The release in northeast Shanxi province is one of the largest that geoanalytics company Kayrros SAS has so far attributed to the global coal sector and likely emanated from multiple mining operations.
Details captured in European Space Agency satellite data show the plume about 90 kilometers (56 miles) east of Shanxi’s capital Taiyuan, in Yangquan City. The area has 34 coals mines, according to the Shanxi Energy Bureau.
Shanxi’s Department of Ecology and Environmental, the province’s Energy Bureau and China’s Ministry of Ecology and Environment didn’t respond to requests for comment. The National Development and Reform Commission didn’t respond to a fax.
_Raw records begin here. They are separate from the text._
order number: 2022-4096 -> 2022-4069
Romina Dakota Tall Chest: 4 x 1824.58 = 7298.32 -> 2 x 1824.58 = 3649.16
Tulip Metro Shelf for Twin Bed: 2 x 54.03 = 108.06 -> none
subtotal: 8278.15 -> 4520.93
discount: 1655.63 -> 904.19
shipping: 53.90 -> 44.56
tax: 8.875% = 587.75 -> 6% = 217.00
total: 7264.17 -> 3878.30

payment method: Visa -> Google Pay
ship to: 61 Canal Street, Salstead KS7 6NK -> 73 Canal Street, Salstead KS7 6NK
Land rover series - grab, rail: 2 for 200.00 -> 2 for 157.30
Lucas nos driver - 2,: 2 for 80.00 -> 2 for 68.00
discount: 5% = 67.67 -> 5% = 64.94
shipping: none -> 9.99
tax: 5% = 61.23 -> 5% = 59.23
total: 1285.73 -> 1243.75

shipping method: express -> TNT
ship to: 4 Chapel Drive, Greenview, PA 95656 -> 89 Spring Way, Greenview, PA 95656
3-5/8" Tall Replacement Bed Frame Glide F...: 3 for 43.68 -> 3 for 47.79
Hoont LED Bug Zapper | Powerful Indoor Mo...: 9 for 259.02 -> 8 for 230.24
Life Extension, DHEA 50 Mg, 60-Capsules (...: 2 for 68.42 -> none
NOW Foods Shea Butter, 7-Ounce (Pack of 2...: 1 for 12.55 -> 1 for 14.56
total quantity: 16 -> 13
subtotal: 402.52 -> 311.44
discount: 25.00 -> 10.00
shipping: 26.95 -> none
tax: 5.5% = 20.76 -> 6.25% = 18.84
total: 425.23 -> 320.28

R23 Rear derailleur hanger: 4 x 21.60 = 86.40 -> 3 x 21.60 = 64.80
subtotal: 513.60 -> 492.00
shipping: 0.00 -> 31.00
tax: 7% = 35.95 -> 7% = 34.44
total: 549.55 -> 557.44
The emissions rate needed to produce the plume observed in the June 18 satellite image would be several hundred metric tonnes an hour, according to Kayrros. For comparison, a 200-tonne per hour release would have roughly an equivalent climate warming in the first two decades as 800,000 cars driving at 60 miles an hour, according to the Environmental Defense Fund.
China is both the world’s largest producer and consumer of coal. The industry presents the nation’s biggest opportunity to mitigate methane emissions, according to a United Nations assessment. In March, China’s latest five-year plan included, for the first time, a pledge to contain the gas that traps roughly 80 times more heat than carbon dioxide in the initial 20 years after it is released.
President Xi Jinping has outlined an ambition for the country to start reducing coal use from 2026 on its way to a broader goal to peak greenhouse gas emissions by the end of the decade and reach carbon neutrality by 2060.
China’s foreign ministry spokesman Wang Wenbin told reporters during a regular press briefing on Monday he wasn’t aware of the release and said the country is committed to low-carbon development.
Efforts to curtail coal use to have largely focused on the large amount of CO₂ generated when it’s burned. But mining the fuel is also problematic, because producers frequently release methane trapped in underground operations to lower the risk of explosion.
“Many existing coal mines are under poor management” in China, said Li Shuo, a climate analyst at Greenpeace East Asia. “There is much catching up to do to better monitor the sources and scale of methane emissions.”
Methane can continue leaking long after mines have been closed or abandoned, and the industry is expected to account for about 10% of man-made emissions of the gas by the end of the decade, according to the Global Methane Initiative.
To achieve its 2060 carbon neutral goals, China should create an investment and financing system that tackles methane reductions, the Environmental Defense Fund said in a report.
It can also make sense for miners themselves to take extra steps to capture methane emissions, as the gas can be used for power generation, coal drying or as supplemental fuel, according to the U.S. Environmental Protection Agency.
The analysis of the Shanxi plume follows earlier work to identify methane releases in countries including Russia and South Africa, as scientists begin to pinpoint the biggest sources of the emissions.
Existing data isn’t yet globally comprehensive, and satellite observations can be impacted by cloud cover, precipitation and varying light intensity. Satellites can also have difficulty tracking offshore emissions and releases in higher latitudes.